#### EXERCISE GOAL
Please retype the data in full and exactly; the pictures are not part of the copy.

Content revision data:
[Start of Attachment]

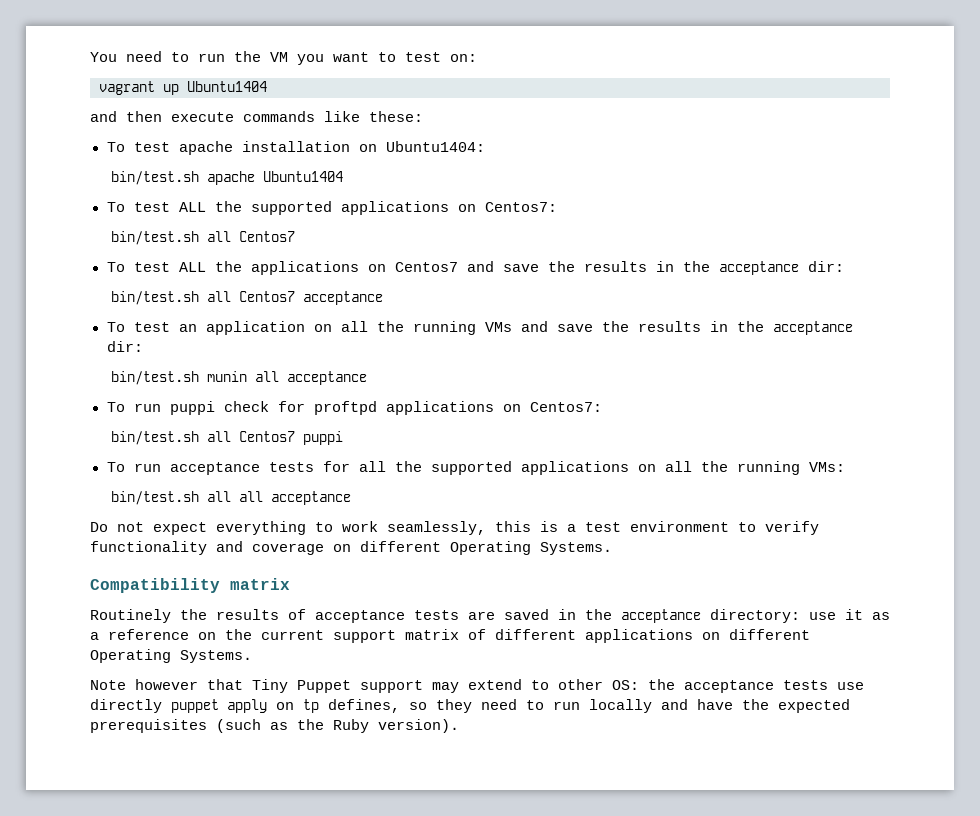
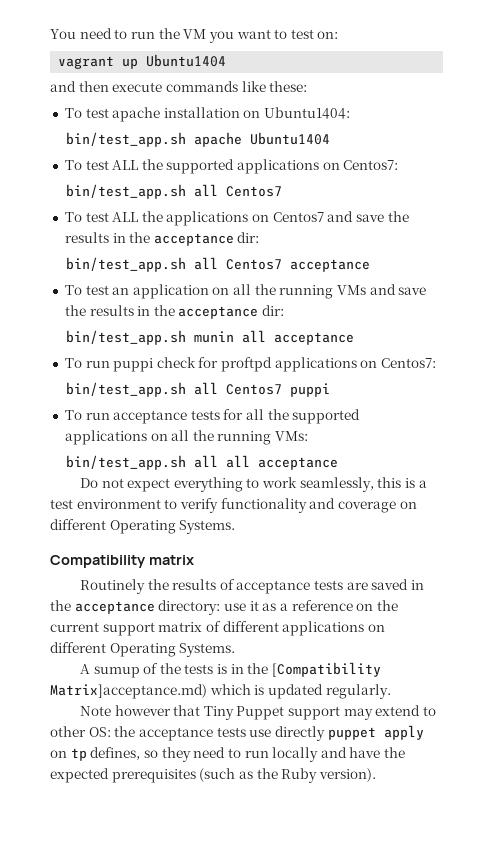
[111,171,200,185] bin/test.sh -> [65,132,186,147] bin/test_app.sh
[111,231,200,245] bin/test.sh -> [65,184,186,199] bin/test_app.sh
[111,291,200,305] bin/test.sh -> [65,257,186,272] bin/test_app.sh
[111,371,200,385] bin/test.sh -> [65,330,186,345] bin/test_app.sh
[111,431,200,445] bin/test.sh -> [65,382,186,397] bin/test_app.sh
[111,491,200,505] bin/test.sh -> [65,455,186,470] bin/test_app.sh
(252, 656) none -> [79,662,382,678] [50,684,391,699] // A sumup of the tests is in the [Compatibility Matrix]acceptance.md) which is updated regularly.

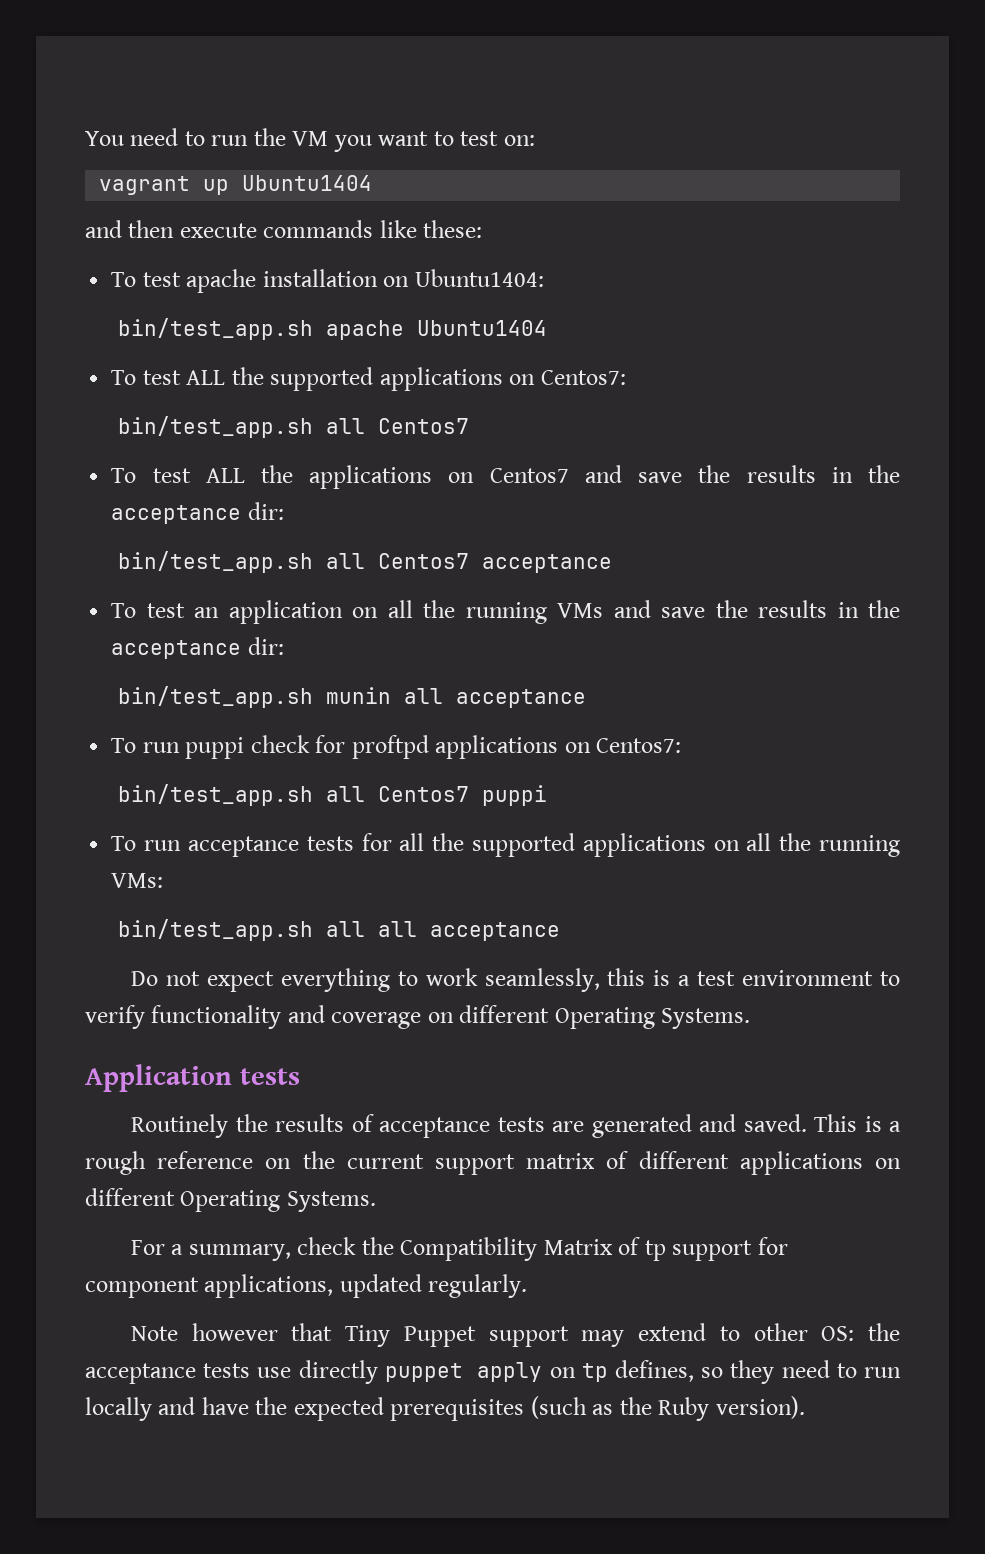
[50,555,194,568] Compatibility matrix -> [85,1064,300,1092] Application tests
[371,579,425,590] [50,600,288,615] saved in the acceptance directory: use it as a -> [591,1114,902,1138] [85,1151,146,1175] generated and saved. This is a rough
[79,662,382,678] [50,684,265,699] A sumup of the tests is in the [Compatibility Matrix]acceptance.md) which is -> [131,1237,788,1261] [85,1274,334,1298] For a summary, check the Compatibility Matrix of tp support for component applications,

[End of Attachment]

#### EXERCISE OUTPUT
[111,171,200,185] bin/test.sh -> [65,132,186,147] bin/test_app.sh
[111,231,200,245] bin/test.sh -> [65,184,186,199] bin/test_app.sh
[111,291,200,305] bin/test.sh -> [65,257,186,272] bin/test_app.sh
[111,371,200,385] bin/test.sh -> [65,330,186,345] bin/test_app.sh
[111,431,200,445] bin/test.sh -> [65,382,186,397] bin/test_app.sh
[111,491,200,505] bin/test.sh -> [65,455,186,470] bin/test_app.sh
(252, 656) none -> [79,662,382,678] [50,684,391,699] // A sumup of the tests is in the [Compatibility Matrix]acceptance.md) which is updated regularly.

[50,555,194,568] Compatibility matrix -> [85,1064,300,1092] Application tests
[371,579,425,590] [50,600,288,615] saved in the acceptance directory: use it as a -> [591,1114,902,1138] [85,1151,146,1175] generated and saved. This is a rough
[79,662,382,678] [50,684,265,699] A sumup of the tests is in the [Compatibility Matrix]acceptance.md) which is -> [131,1237,788,1261] [85,1274,334,1298] For a summary, check the Compatibility Matrix of tp support for component applications,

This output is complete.